**WHAT IS REQUIRED**. Go through the lines below one by one and count those holding the string "left". Give the count alone.

**EXERCISE INPUTS**.
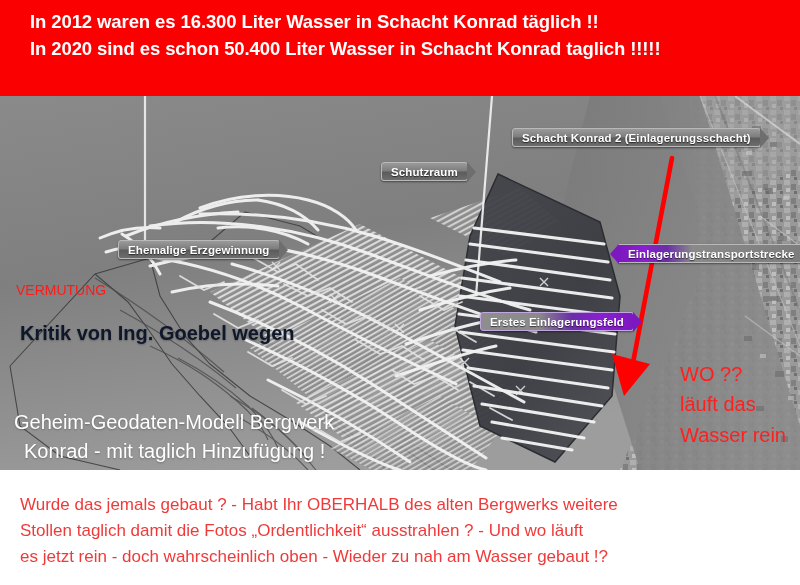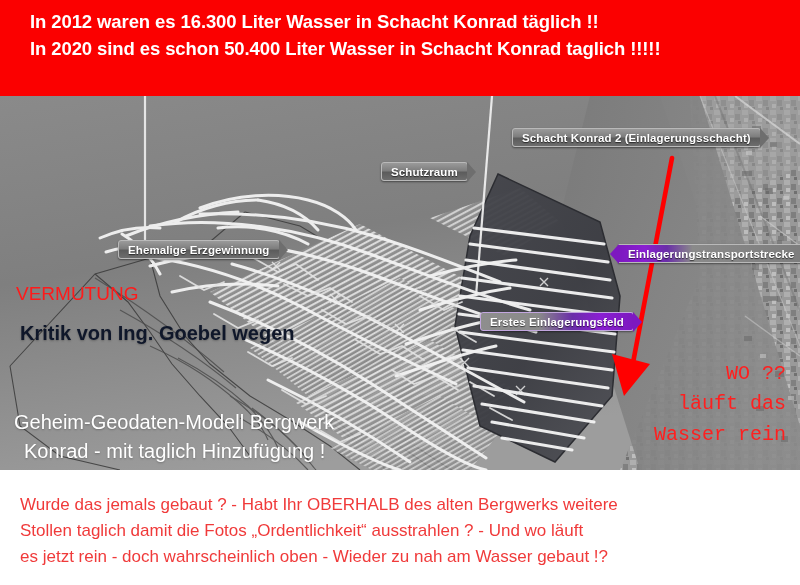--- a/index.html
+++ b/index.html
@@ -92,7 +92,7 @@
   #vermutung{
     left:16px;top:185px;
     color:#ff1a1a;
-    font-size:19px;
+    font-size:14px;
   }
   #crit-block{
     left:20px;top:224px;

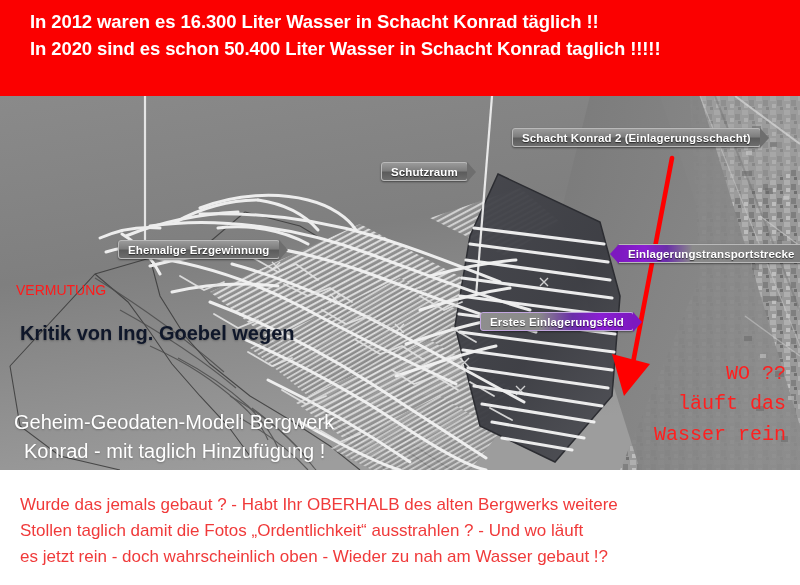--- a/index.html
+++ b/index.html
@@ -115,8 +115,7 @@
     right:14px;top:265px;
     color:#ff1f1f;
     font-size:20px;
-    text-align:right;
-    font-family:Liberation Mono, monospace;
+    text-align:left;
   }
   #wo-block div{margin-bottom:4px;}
---
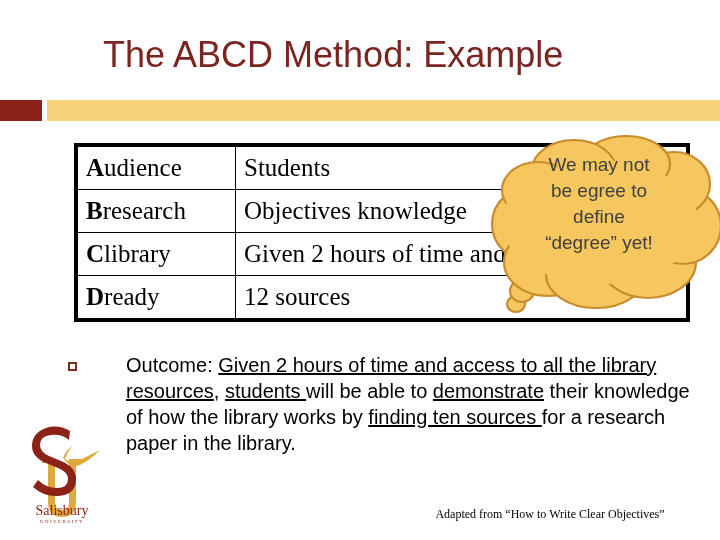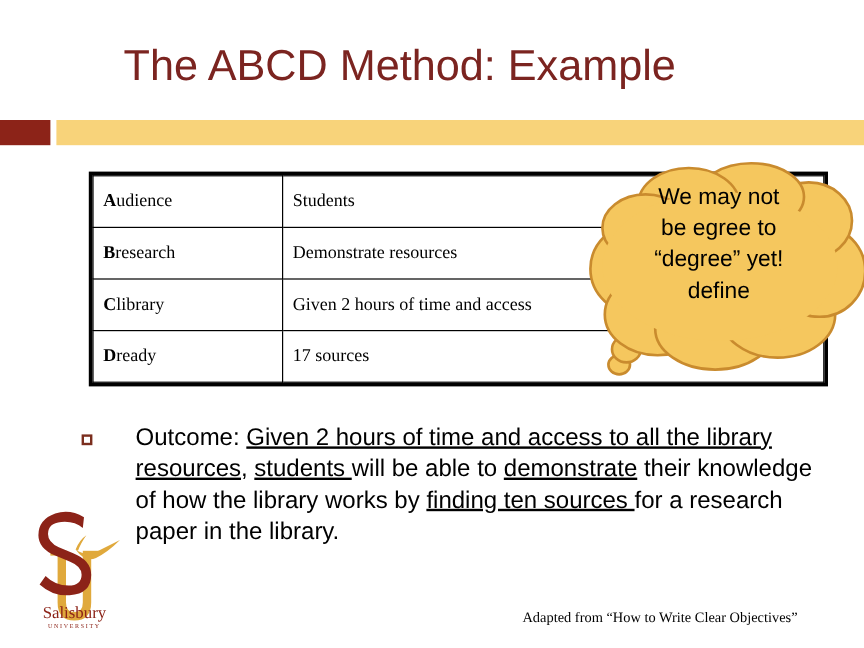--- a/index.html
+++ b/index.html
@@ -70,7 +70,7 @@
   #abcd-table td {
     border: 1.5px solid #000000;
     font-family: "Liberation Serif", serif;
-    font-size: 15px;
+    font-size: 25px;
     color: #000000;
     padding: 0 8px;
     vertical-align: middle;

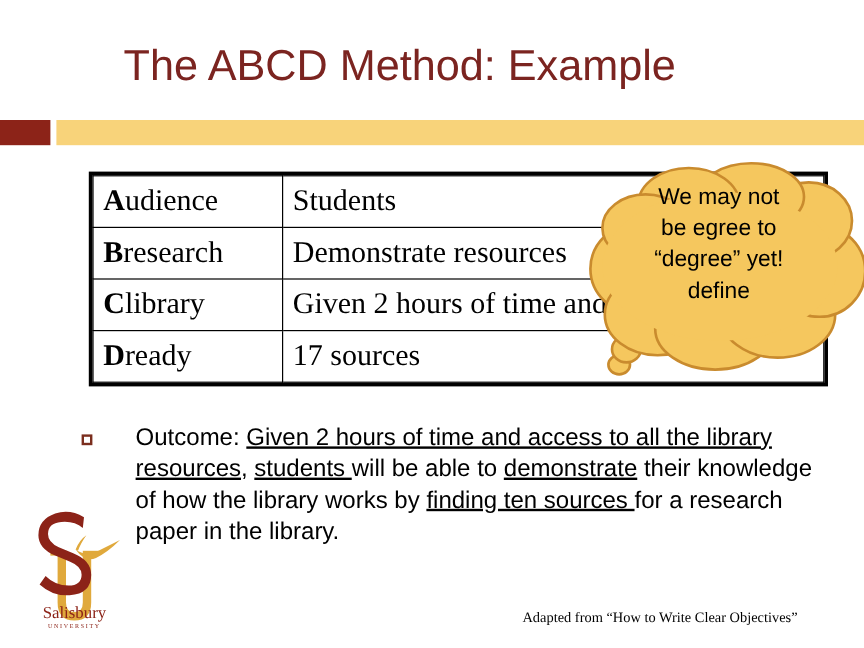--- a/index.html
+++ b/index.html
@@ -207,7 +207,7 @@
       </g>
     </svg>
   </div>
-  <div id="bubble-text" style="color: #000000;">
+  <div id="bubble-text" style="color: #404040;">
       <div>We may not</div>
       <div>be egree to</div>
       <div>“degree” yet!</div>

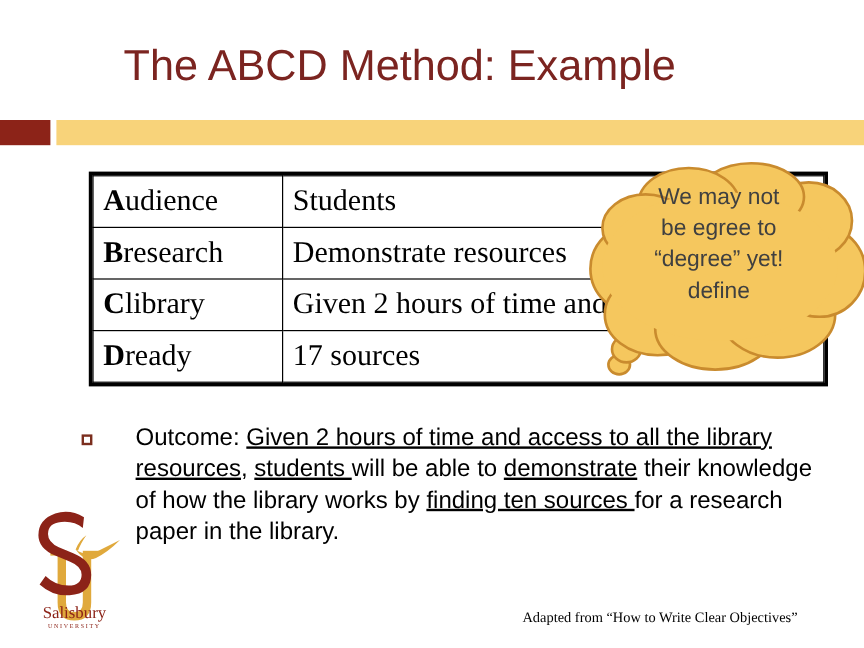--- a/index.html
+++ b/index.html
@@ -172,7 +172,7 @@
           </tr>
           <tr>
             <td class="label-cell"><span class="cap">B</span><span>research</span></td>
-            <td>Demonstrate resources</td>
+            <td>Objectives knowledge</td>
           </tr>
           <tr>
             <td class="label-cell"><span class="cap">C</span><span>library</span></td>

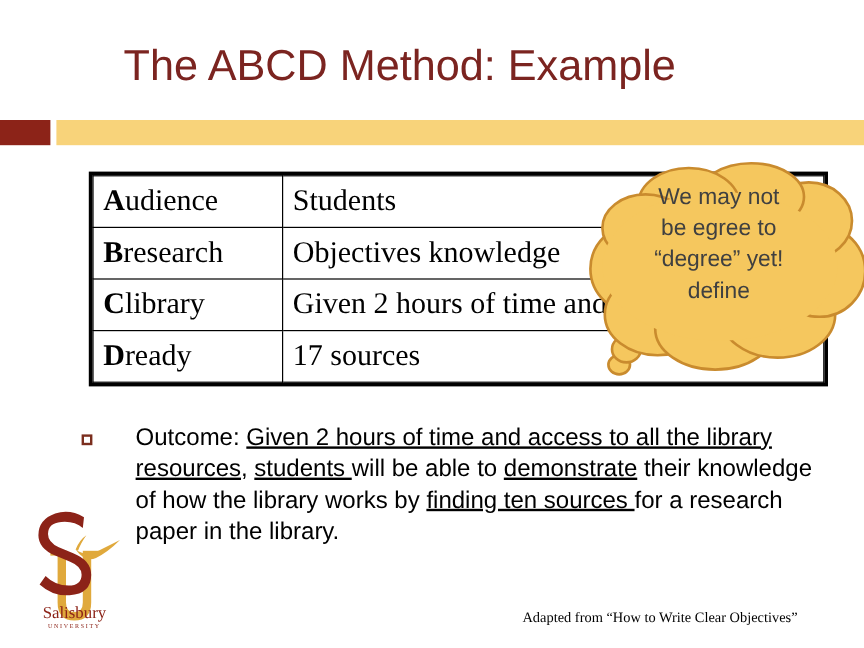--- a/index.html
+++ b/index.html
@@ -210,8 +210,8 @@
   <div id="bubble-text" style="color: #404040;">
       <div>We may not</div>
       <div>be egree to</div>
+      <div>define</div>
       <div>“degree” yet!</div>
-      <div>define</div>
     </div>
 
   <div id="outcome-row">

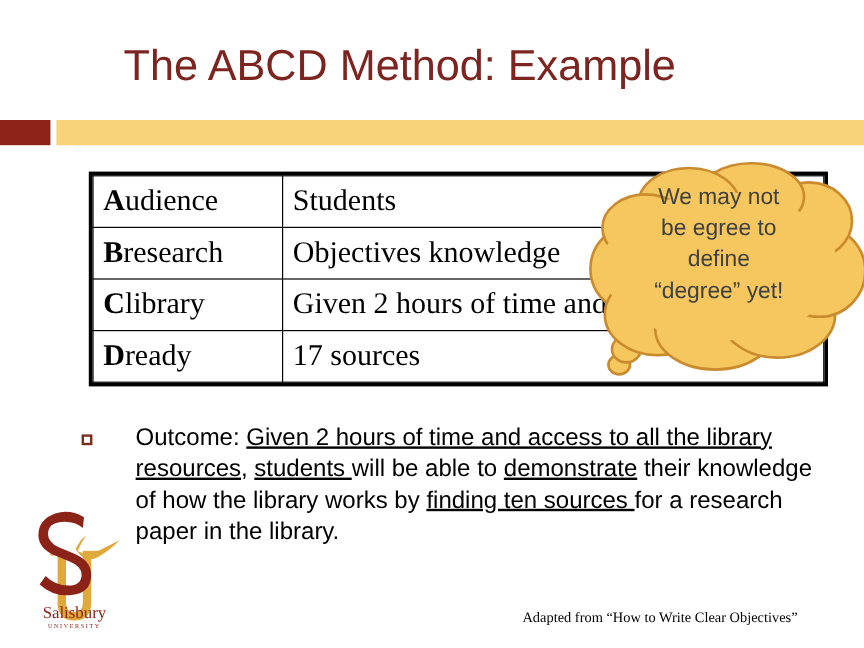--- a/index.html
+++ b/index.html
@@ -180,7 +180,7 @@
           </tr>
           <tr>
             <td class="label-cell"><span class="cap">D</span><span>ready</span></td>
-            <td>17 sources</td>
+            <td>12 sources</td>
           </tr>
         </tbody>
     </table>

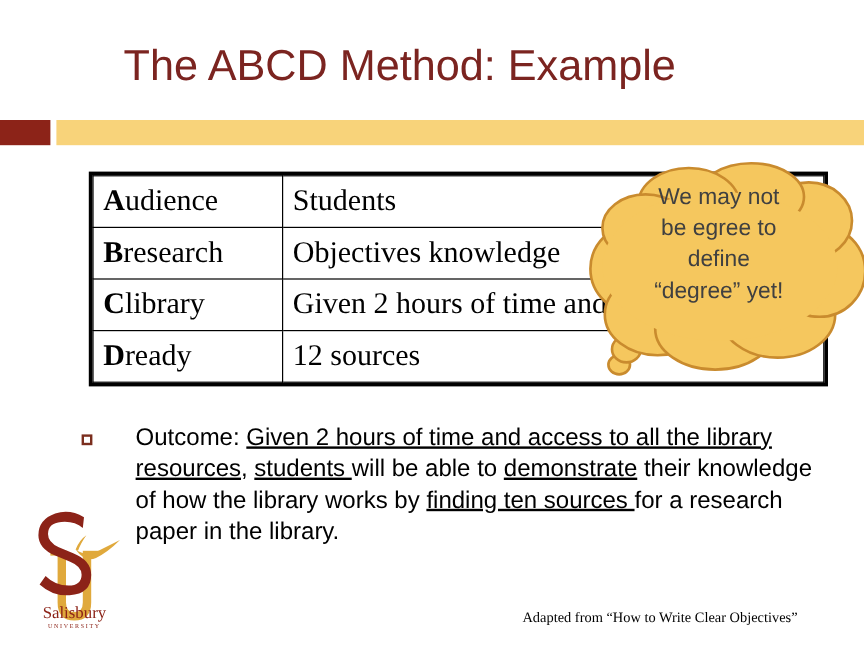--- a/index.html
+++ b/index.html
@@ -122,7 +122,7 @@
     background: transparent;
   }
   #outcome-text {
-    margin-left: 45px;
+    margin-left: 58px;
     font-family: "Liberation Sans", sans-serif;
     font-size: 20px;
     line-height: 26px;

**EXERCISE OUTPUT**. 5